# GPT2 Text Generation with KerasNLP:

- Before we begin
- Install KerasNLP, Choose Backend and Import Dependencies
- Introduction to Generative Large Language Models (LLMs)
- Introduction to KerasNLP
- Load a pre-trained GPT-2 model and generate some text
- More on the GPT-2 model from KerasNLP
- Finetune on Reddit dataset
- Into the Sampling Method
- Finetune on Chinese Poem Dataset

# Before we begin

In this tutorial:
1. You will learn to use [KerasNLP](https://keras.io/keras_nlp/) to load a pre-trained Large Language Model (LLM) - [GPT-2 model](https://openai.com/research/better-language-models) (originally invented by OpenAI)
2. finetune it to a specific text style
3. generate text based on users' input (also known as prompt). You will also learn how GPT2 adapts quickly to non-English languages, such as Chinese.
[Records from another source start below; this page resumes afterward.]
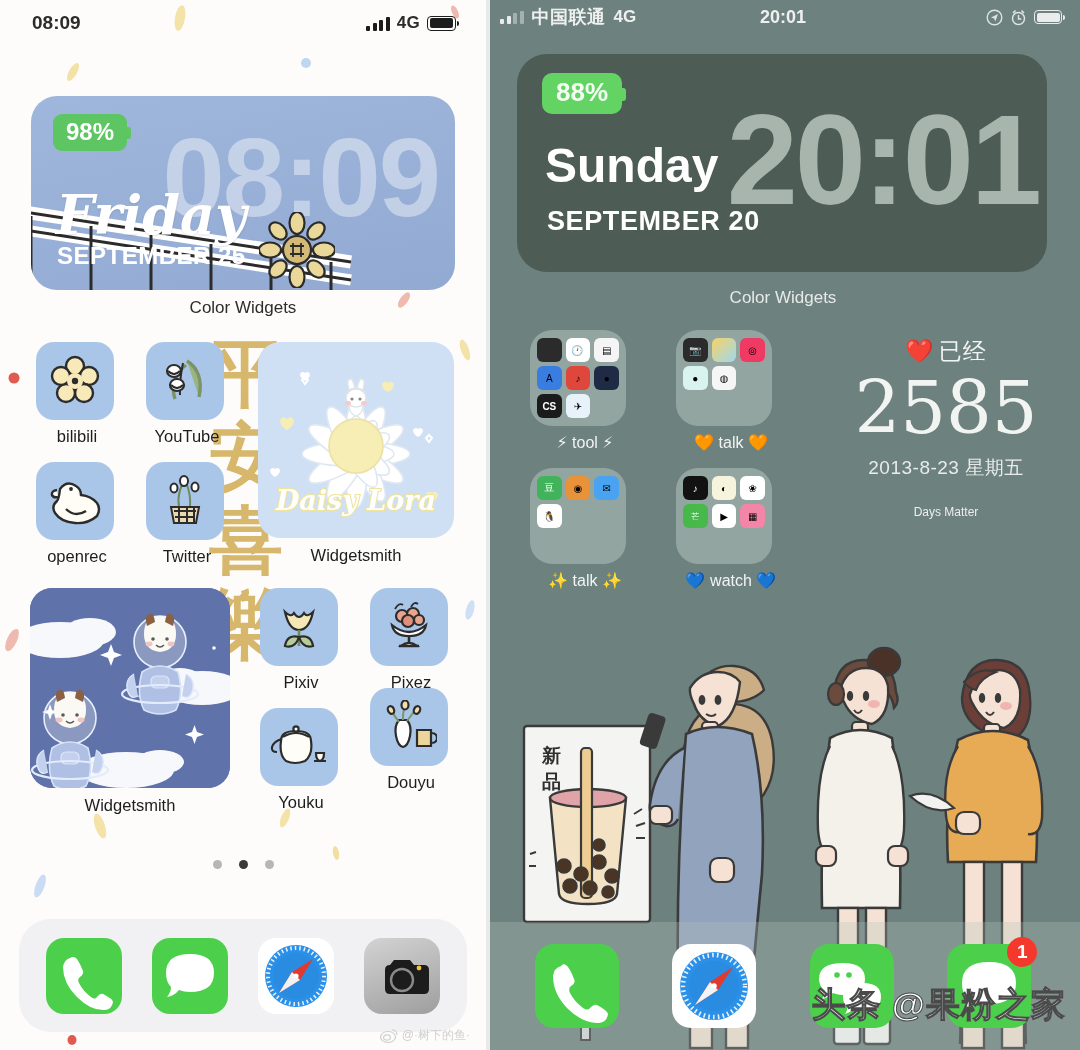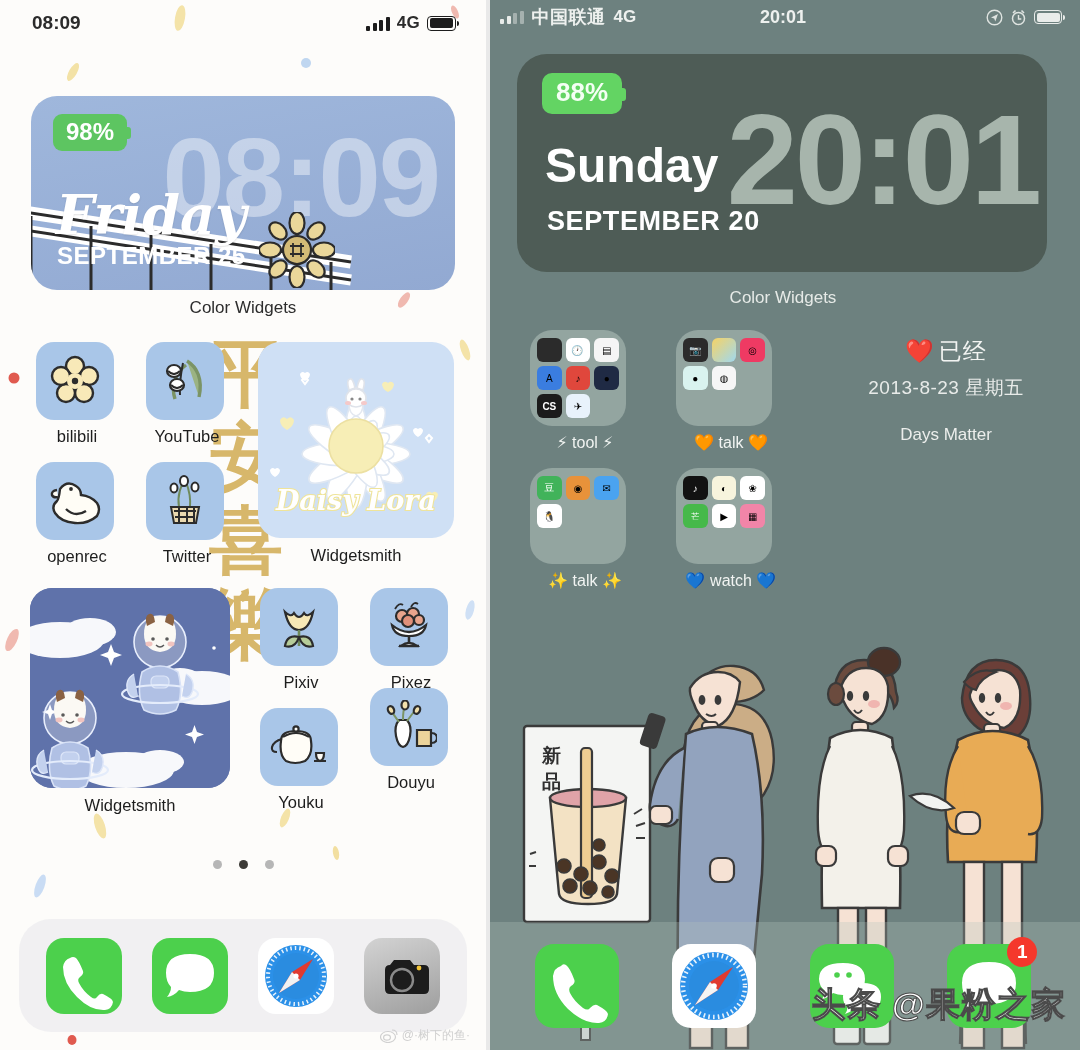--- a/index.html
+++ b/index.html
@@ -221,21 +221,21 @@
     display:flex;align-items:center;justify-content:center;font-size:10px;overflow:hidden;}
   .folder-label { margin-top: 7px; text-align:center; font-size:16px; color:#f1f4f2; white-space: nowrap;}
 
   .daysmatter {
     position:absolute; right: 16px; top: 336px; width: 236px; text-align:center;
     color: #f2f4f2; z-index: 6;
   }
   .dm-top { font-size: 23px; font-weight: 500; letter-spacing:1px; display:flex; align-items:center; justify-content:center; gap:4px;}
   .dm-num { font-family:"DejaVu Serif","Liberation Serif",serif; font-size: 72px; line-height:1.05; margin-top: 4px; font-weight: 400;}
   .dm-date { font-size: 19px; margin-top: 8px; letter-spacing:.5px; color:#e8ebe9;}
-  .dm-label { font-size: 17px; margin-top: 24px; color:#eceeec;}
+  .dm-label { font-size: 12px; margin-top: 24px; color:#eceeec;}
 
   .dock-r {
     position: absolute; left: 0; right: 0; bottom: 0; height: 128px;
     background: rgba(180,195,190,.30);
     display:flex; align-items:center; justify-content: space-around;
     z-index: 10; padding: 0 22px;
   }
   .dock-icon-r { width: 84px; height: 84px; border-radius: 19px; position:relative; overflow: visible;}
   .dock-icon-r > .inner { width:100%;height:100%;border-radius:19px;overflow:hidden;}
   .badge-count {
@@ -802,20 +802,21 @@
         <span class="mini" style="background:transparent"></span>
       </div>
       <div class="folder-label">💙 watch 💙</div>
     </div>
 
     <div class="daysmatter">
       <div class="dm-top">
         <span>❤️</span>
         <span>已经</span>
       </div>
+      <div class="dm-num">2585</div>
       <div class="dm-date">2013-8-23 星期五</div>
       <div class="dm-label">Days Matter</div>
     </div>
 
     <div class="dock-r">
       <div class="dock-icon-r">
         <div class="inner" style="background:#4cd04c">
           <svg width="84" height="84" viewBox="0 0 84 84">
               <path d="M26 22 q-7 2 -8 10 q0 18 15 33 q16 15 31 14 q8-1 9-9 q0-3 -11-9 q-3-1 -7 3 q-2 3 -7 0 q-9-7 -13-15 q-2-5 1-7 q5-3 3-7 q-4-11 -8-14 q-3-2 -5 1z" fill="#fff"></path>
             </svg>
This tutorial is demonstrated on OpenShift with advanced features, including:
- Dev Spaces IDE with Jupyter
- shareable notebook images
- node autoscaling
- distributed training on GPUs
- multi-instance GPUs

# Install KerasNLP, Choose Backend and Import Dependencies

This examples uses [Keras Core](https://keras.io/keras_core/) to work in any of "tensorflow", "jax" or "torch". Support for Keras Core is baked into KerasNLP, simply change the "KERAS_BACKEND" environment variable to select the backend of your choice. We select the JAX backend below.

Source tutorial: https://keras.io/examples/generative/gpt2_text_generation_with_kerasnlp/

In [1]:
%pip install pip -U -q
%pip install tensorflow~=2.13.1 keras-nlp==0.6.2 -q

Note: you may need to restart the kernel to use updated packages.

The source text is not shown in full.